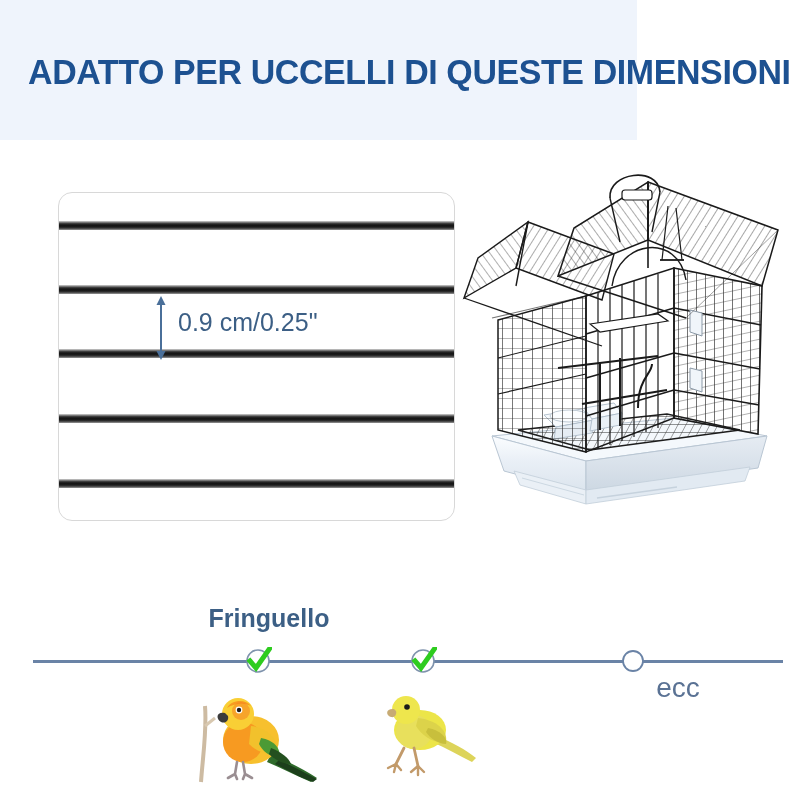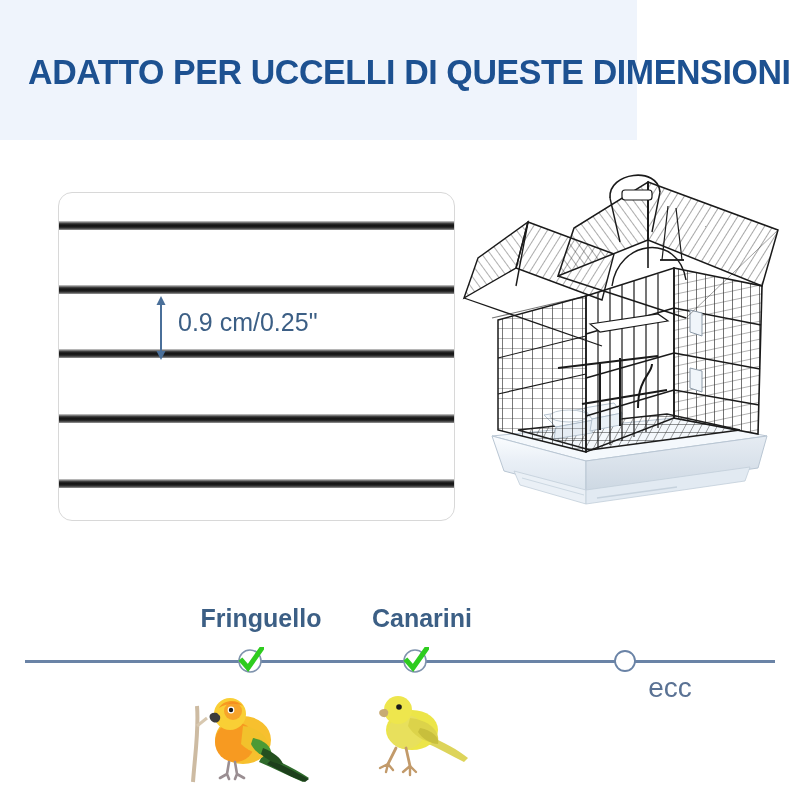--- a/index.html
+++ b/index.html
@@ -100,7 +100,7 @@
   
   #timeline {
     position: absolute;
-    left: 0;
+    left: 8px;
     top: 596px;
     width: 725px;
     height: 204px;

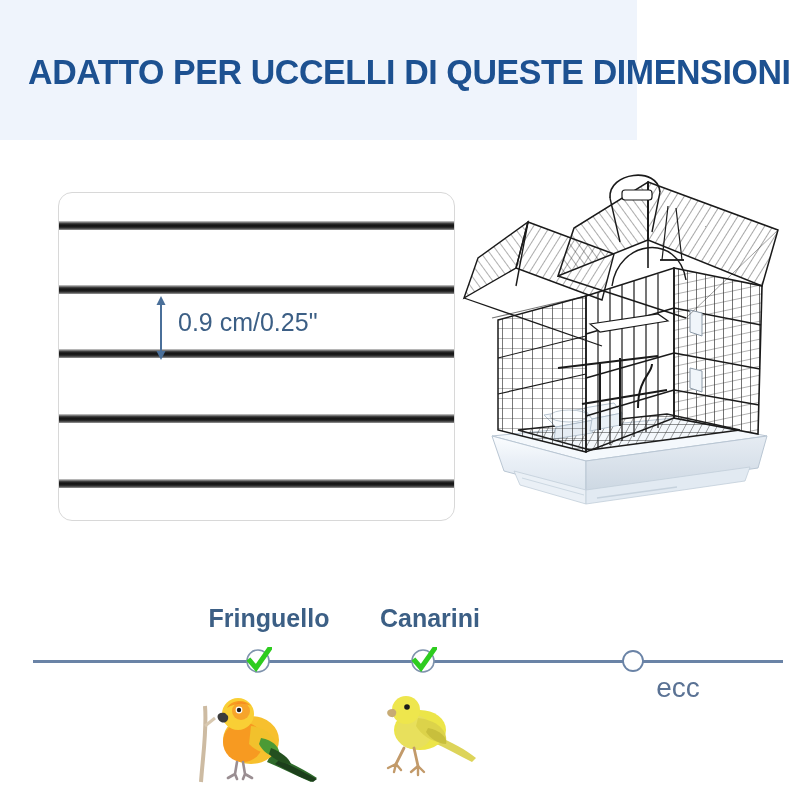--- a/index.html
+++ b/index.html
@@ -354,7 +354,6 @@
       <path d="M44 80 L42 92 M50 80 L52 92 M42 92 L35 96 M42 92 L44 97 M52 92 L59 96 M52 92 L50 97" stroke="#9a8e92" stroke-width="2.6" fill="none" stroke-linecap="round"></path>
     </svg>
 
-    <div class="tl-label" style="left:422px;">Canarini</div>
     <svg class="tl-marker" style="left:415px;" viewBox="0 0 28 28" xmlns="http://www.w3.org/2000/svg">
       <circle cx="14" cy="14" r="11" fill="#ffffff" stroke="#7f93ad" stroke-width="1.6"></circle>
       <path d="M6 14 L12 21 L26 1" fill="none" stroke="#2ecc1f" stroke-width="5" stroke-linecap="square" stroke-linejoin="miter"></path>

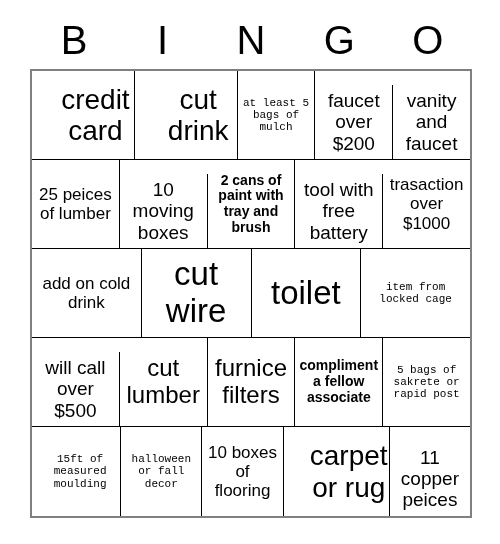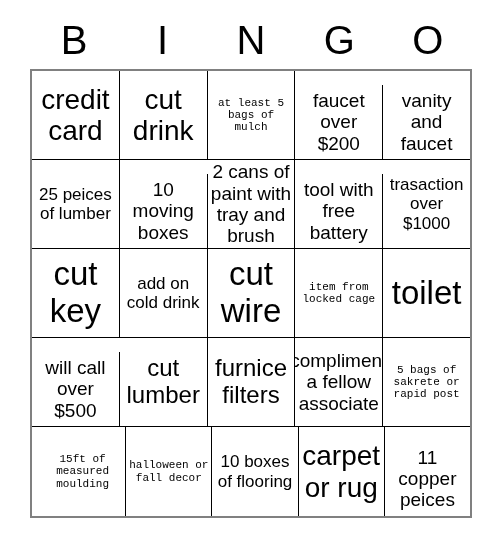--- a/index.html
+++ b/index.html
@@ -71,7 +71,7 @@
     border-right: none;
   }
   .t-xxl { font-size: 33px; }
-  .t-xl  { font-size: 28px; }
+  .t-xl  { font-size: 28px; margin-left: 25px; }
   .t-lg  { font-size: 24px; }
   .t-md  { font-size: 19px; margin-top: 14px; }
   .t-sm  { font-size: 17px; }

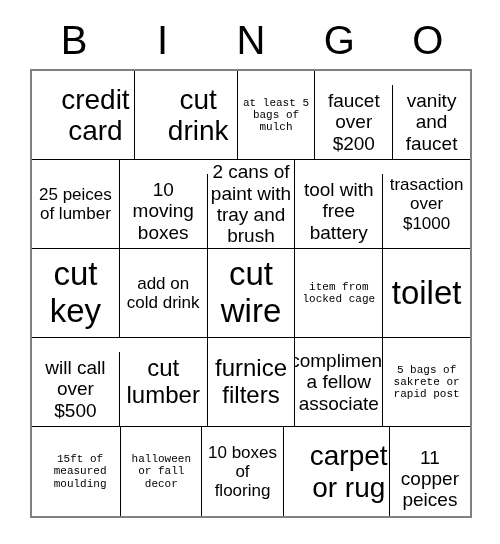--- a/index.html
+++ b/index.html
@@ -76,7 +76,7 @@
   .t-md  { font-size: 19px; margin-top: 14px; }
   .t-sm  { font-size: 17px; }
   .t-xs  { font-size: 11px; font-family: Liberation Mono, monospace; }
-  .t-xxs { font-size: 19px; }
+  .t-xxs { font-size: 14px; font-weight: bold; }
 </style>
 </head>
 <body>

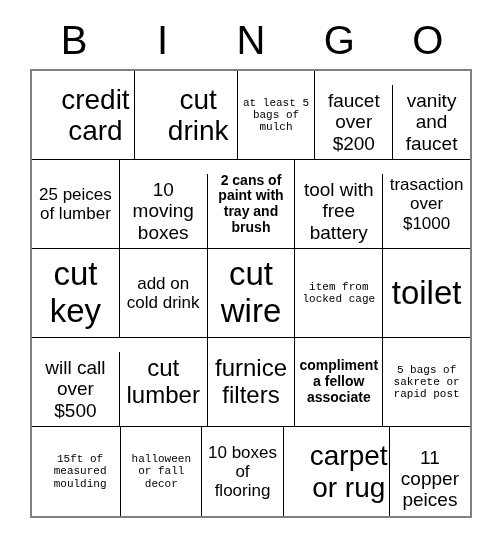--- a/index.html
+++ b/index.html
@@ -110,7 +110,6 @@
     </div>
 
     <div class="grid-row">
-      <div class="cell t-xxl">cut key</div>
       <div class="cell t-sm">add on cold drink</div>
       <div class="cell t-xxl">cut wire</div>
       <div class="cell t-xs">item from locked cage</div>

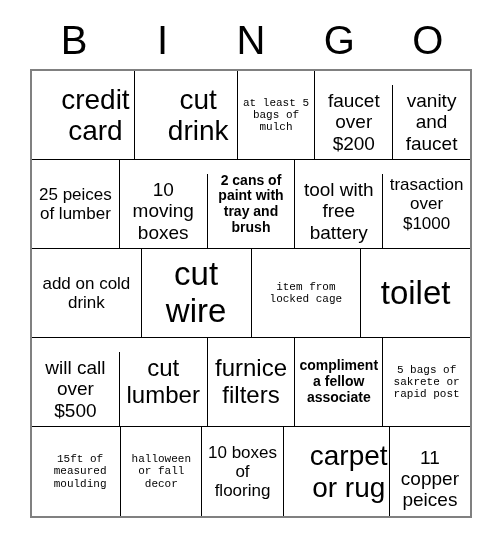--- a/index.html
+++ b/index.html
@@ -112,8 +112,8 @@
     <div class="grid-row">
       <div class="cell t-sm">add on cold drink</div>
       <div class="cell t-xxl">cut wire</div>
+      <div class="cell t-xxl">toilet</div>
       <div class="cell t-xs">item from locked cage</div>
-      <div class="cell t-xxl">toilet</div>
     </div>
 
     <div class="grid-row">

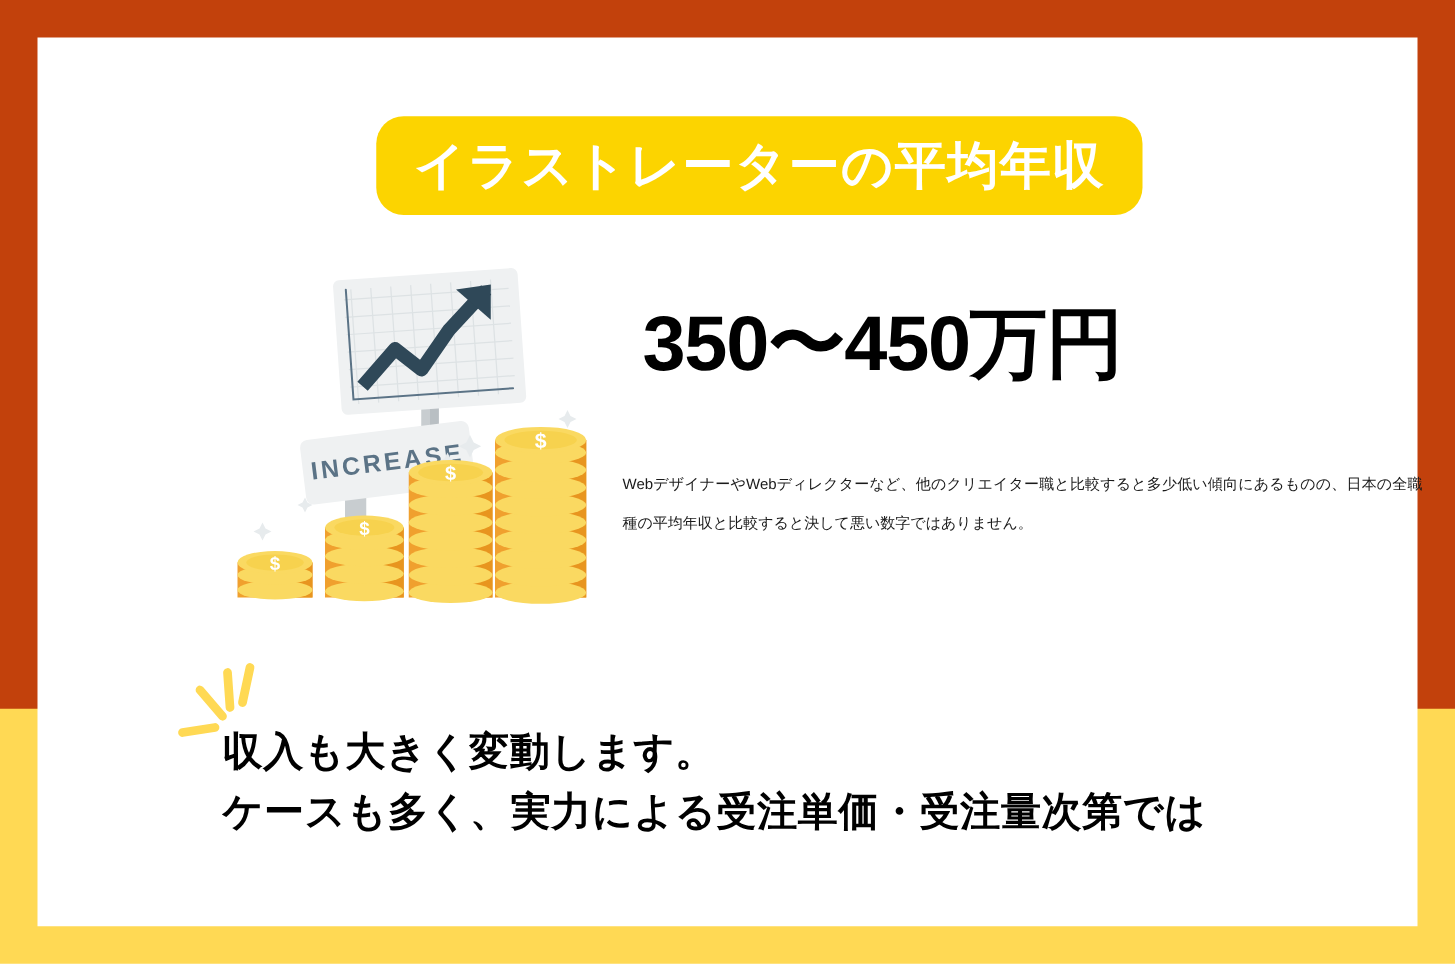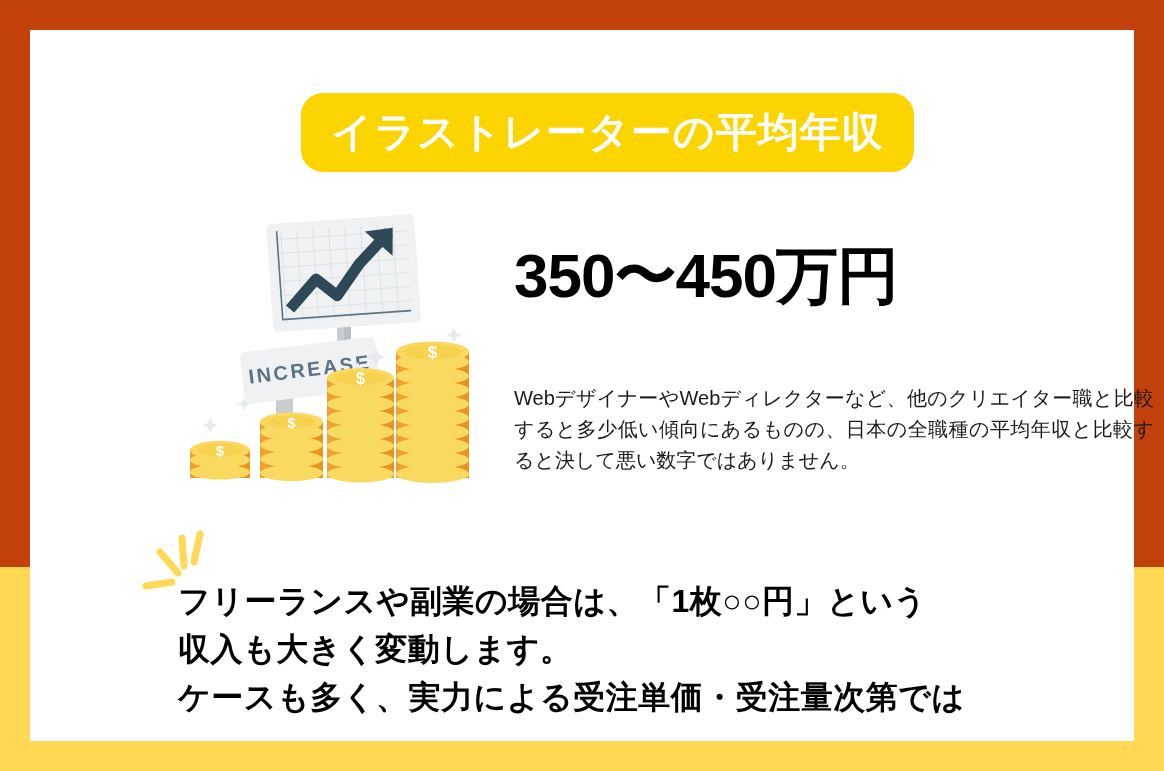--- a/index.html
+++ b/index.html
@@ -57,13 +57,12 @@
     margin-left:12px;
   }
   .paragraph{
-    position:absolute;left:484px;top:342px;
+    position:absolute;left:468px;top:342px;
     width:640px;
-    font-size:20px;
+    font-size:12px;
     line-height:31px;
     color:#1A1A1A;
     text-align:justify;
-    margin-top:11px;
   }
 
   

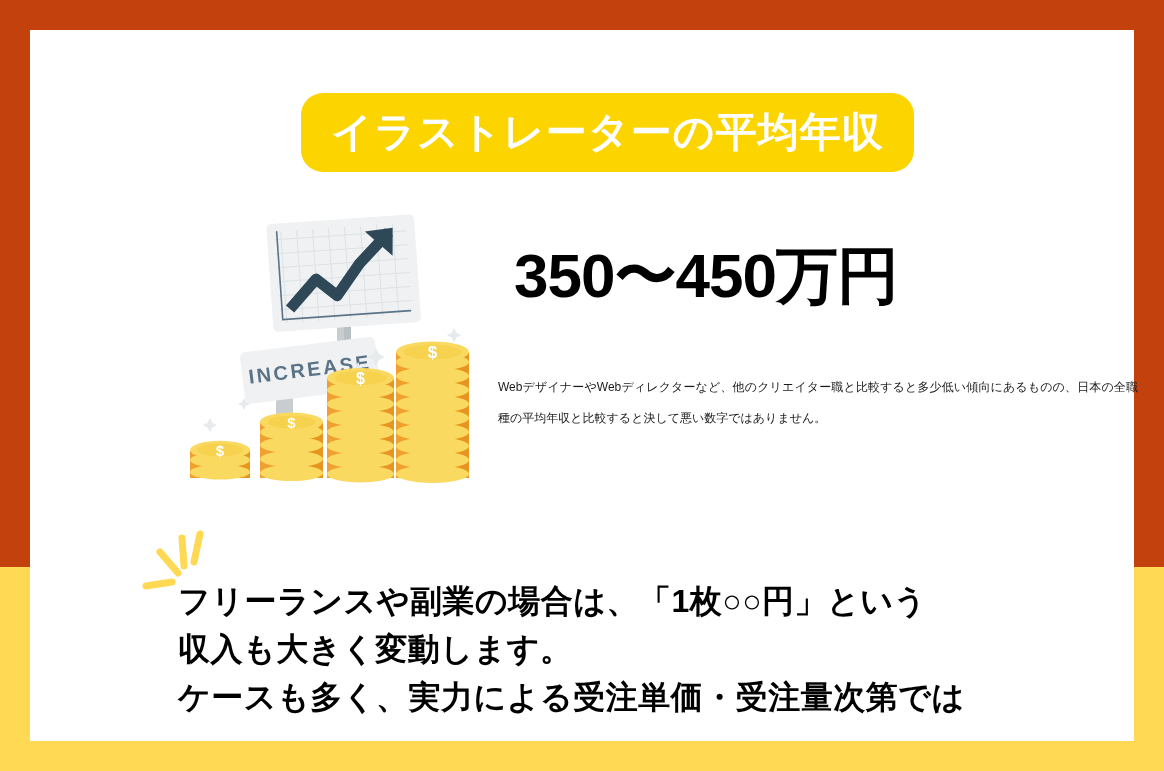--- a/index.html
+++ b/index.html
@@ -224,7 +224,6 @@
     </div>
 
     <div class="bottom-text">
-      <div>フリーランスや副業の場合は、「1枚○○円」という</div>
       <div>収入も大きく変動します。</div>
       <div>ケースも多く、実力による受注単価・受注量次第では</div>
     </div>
● ● ●
Task item: Set down every line above exactly, pictures excluded.

Response to the exercise:
--- a/index.html
+++ b/index.html
@@ -100,7 +100,7 @@
   
   #timeline {
     position: absolute;
-    left: 0;
+    left: 8px;
     top: 596px;
     width: 725px;
     height: 204px;

--- a/index.html
+++ b/index.html
@@ -354,7 +354,6 @@
       <path d="M44 80 L42 92 M50 80 L52 92 M42 92 L35 96 M42 92 L44 97 M52 92 L59 96 M52 92 L50 97" stroke="#9a8e92" stroke-width="2.6" fill="none" stroke-linecap="round"></path>
     </svg>
 
-    <div class="tl-label" style="left:422px;">Canarini</div>
     <svg class="tl-marker" style="left:415px;" viewBox="0 0 28 28" xmlns="http://www.w3.org/2000/svg">
       <circle cx="14" cy="14" r="11" fill="#ffffff" stroke="#7f93ad" stroke-width="1.6"></circle>
       <path d="M6 14 L12 21 L26 1" fill="none" stroke="#2ecc1f" stroke-width="5" stroke-linecap="square" stroke-linejoin="miter"></path>

--- a/index.html
+++ b/index.html
@@ -71,7 +71,7 @@
     border-right: none;
   }
   .t-xxl { font-size: 33px; }
-  .t-xl  { font-size: 28px; }
+  .t-xl  { font-size: 28px; margin-left: 25px; }
   .t-lg  { font-size: 24px; }
   .t-md  { font-size: 19px; margin-top: 14px; }
   .t-sm  { font-size: 17px; }

--- a/index.html
+++ b/index.html
@@ -76,7 +76,7 @@
   .t-md  { font-size: 19px; margin-top: 14px; }
   .t-sm  { font-size: 17px; }
   .t-xs  { font-size: 11px; font-family: Liberation Mono, monospace; }
-  .t-xxs { font-size: 19px; }
+  .t-xxs { font-size: 14px; font-weight: bold; }
 </style>
 </head>
 <body>

--- a/index.html
+++ b/index.html
@@ -110,7 +110,6 @@
     </div>
 
     <div class="grid-row">
-      <div class="cell t-xxl">cut key</div>
       <div class="cell t-sm">add on cold drink</div>
       <div class="cell t-xxl">cut wire</div>
       <div class="cell t-xs">item from locked cage</div>

--- a/index.html
+++ b/index.html
@@ -112,8 +112,8 @@
     <div class="grid-row">
       <div class="cell t-sm">add on cold drink</div>
       <div class="cell t-xxl">cut wire</div>
+      <div class="cell t-xxl">toilet</div>
       <div class="cell t-xs">item from locked cage</div>
-      <div class="cell t-xxl">toilet</div>
     </div>
 
     <div class="grid-row">

--- a/index.html
+++ b/index.html
@@ -57,13 +57,12 @@
     margin-left:12px;
   }
   .paragraph{
-    position:absolute;left:484px;top:342px;
+    position:absolute;left:468px;top:342px;
     width:640px;
-    font-size:20px;
+    font-size:12px;
     line-height:31px;
     color:#1A1A1A;
     text-align:justify;
-    margin-top:11px;
   }
 
   

--- a/index.html
+++ b/index.html
@@ -224,7 +224,6 @@
     </div>
 
     <div class="bottom-text">
-      <div>フリーランスや副業の場合は、「1枚○○円」という</div>
       <div>収入も大きく変動します。</div>
       <div>ケースも多く、実力による受注単価・受注量次第では</div>
     </div>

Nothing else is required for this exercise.